Things are quite differen in Nigeria now. An educated middle-aged Nigerian woman once saw a kid in one Nigeria store gushing about how ‘awesome’ something was. The woman, who has English as a second language, commented on how easy vocabularies come to Nigerian kids these days. I share the same sentiment. I use ‘nice’, ‘good’, ‘beautiful’ more than I use ‘stunning’, ‘striking’, ‘exotic’. In contrast, at about age five, my nephews and niece who lived in Port-Harcourt could easily use ‘yawn’ in their conversations.
I read some where that you to have hear a word several times before you become familiar with it as to use it in conversations. Below are short stories on how I learned some vocabularies.
1. Aid : It must have been at least two decades since I learned that ‘Aid’ means to provide support for or relief to; help. I was in primary school. We had been given a test on Words and meaning and “Aid’ was one of the words. I didn’t know what it meant. Then I remembered that it was a word I say in the English version of ‘The Memorare’–a prayer we said at Block Rosary. The line read:’That never was it known that anyone who came to your protection and implore thy aid’ I translated the Memorare in Igbo since I knew the Igbo version as well ‘Enweghi Onye gbakwutere gi ka-ichekwaba ya ma o bu yoo gi ka-inyere ya aka’ and I could figure that aid means to help. I got that portion of the test right. This is proof that we can learn something new in the unlikeliest way.
2. Abscond: I used to get pretty good points for my essays in secondary school but one of my classmates, Chioma, always got better scores than I did. One day I requested to see her test paper. She graciously obliged me. Her essay was indeed well written. ‘Abscond’ jumped out at me because I had no idea what it meant. Needless to say that because I was (still am) highly competitive when it came to good grades, I never forgot the meaning– to depart in a sudden and secret manner, especially to avoid capture and legal prosecution:
3.Ephemeral: Years after I left secondary school,I went back to my alma mater. A former teacher had passed on. I was standing in front of the Staff room with the amazing Mr. Osademe, my former English teacher, when he commented on how ephemeral life was. From the context I knew ‘ephemral’ meant lasting a very short time; short-lived; transitory:
4.Stale: I learned the meaning from my sister Amara. Someone had used the word ‘stale’ in reference to a news. Amara had asked me if I knew what ‘stale’ meant. I didn’t. From her, I understood that it meant having lost freshness, vigor, quick intelligence, initiative, or the like, as from overstrain, boredom, or surfeit:. So you can say stale gist,stale bread.

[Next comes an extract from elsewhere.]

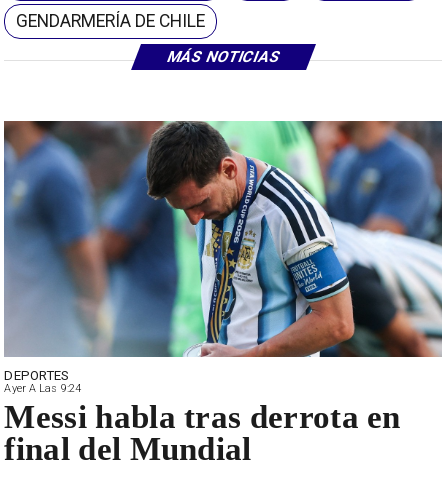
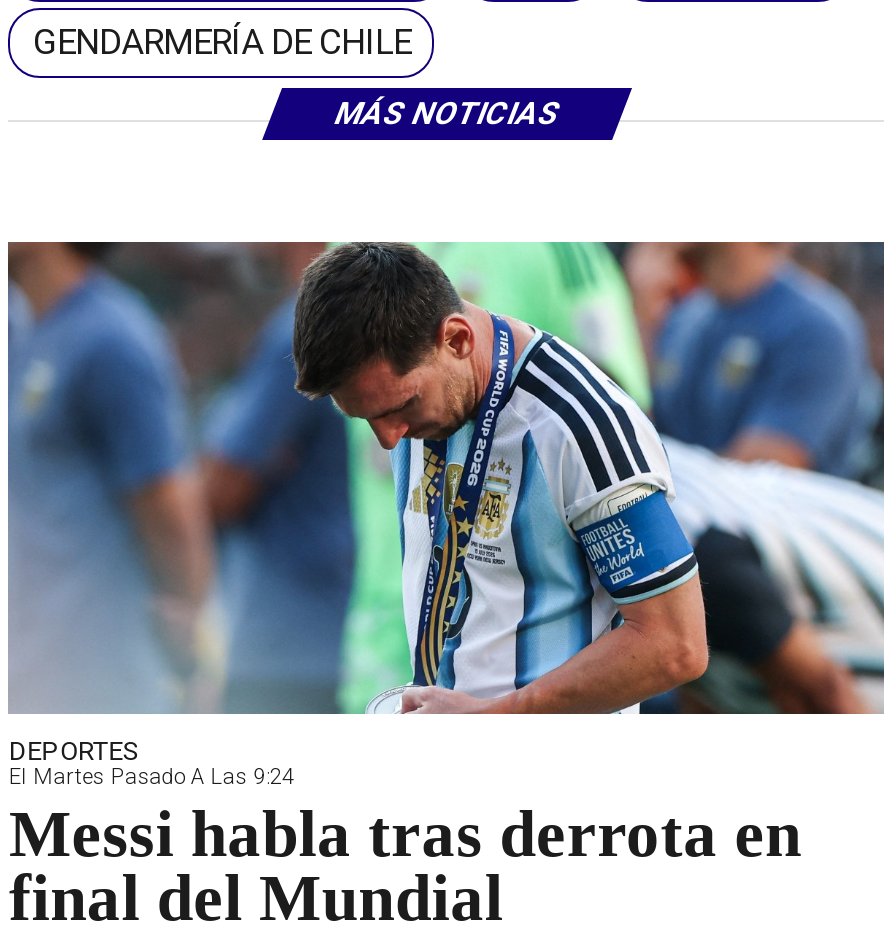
- Ayer A Las 9:24
+ El Martes Pasado A Las 9:24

5.Serendipity: When I practised as a young attorney in Eastern Nigerian, the wonderful Bertram Faotu was my mentor and in Nigeria-speak, ‘my oga’. Our law office used to buy the Nigerian Weekly Law Report published by the Late Gani Fawehinmi. Occasionally, when a weekly report came in, it contained an authority for a point of law we needed to advance in a case we were working on at the time. Mr. Faotu would say that it was serendipitous. So you can figure that ‘serendipity’ means an aptitude for making desirable discoveries by accident; good fortune;luck .
And talking about serendipity, when I was writing this blog, I visited Chioma’s (Chioma of abscond) Facebook page and one of her posts was a grammar test. It appeared she got all the answers right. I got 14 out 15. Yep, more than a decade after ‘abscond’, she is still better at it.
6.Eponymous: I learned the meaning while reading Chimamanda Adichie’s Americanah in 2013. In the hair dressing scene that spanned several chapters of the book, Adichie used ‘eponymous’ to introduce the owner of the hair-braiding salon whose salon was named after her. So you can tell eponymous means of, relating to, or being the person or thing for whom or which something is named : of, relating to, or being an eponym .
7.Globe-trott: I learned this compund word from my Sister, Ify. I had retuerned from a vacation and she told me ‘ Hmm- you have been globe-trotting’. It means to travel all over the world for pleasure and sightseeing. So, I hadn’t quite been globe-trotting since I only visited one country. It was also from her that I learned that the ‘t’ in debut is silent.
8.Debut : means A first public appearance, as of a performer. It also has a verb form.
9.You probably know all the vocabularies in this post. Will you like to share some of yours with us? I find that learning through stories can be very efficacious ( and efficacious I learned through the Sacred Heart Prayer). Will you like to guess the meaning, that is, if you didn’t know the answer before now?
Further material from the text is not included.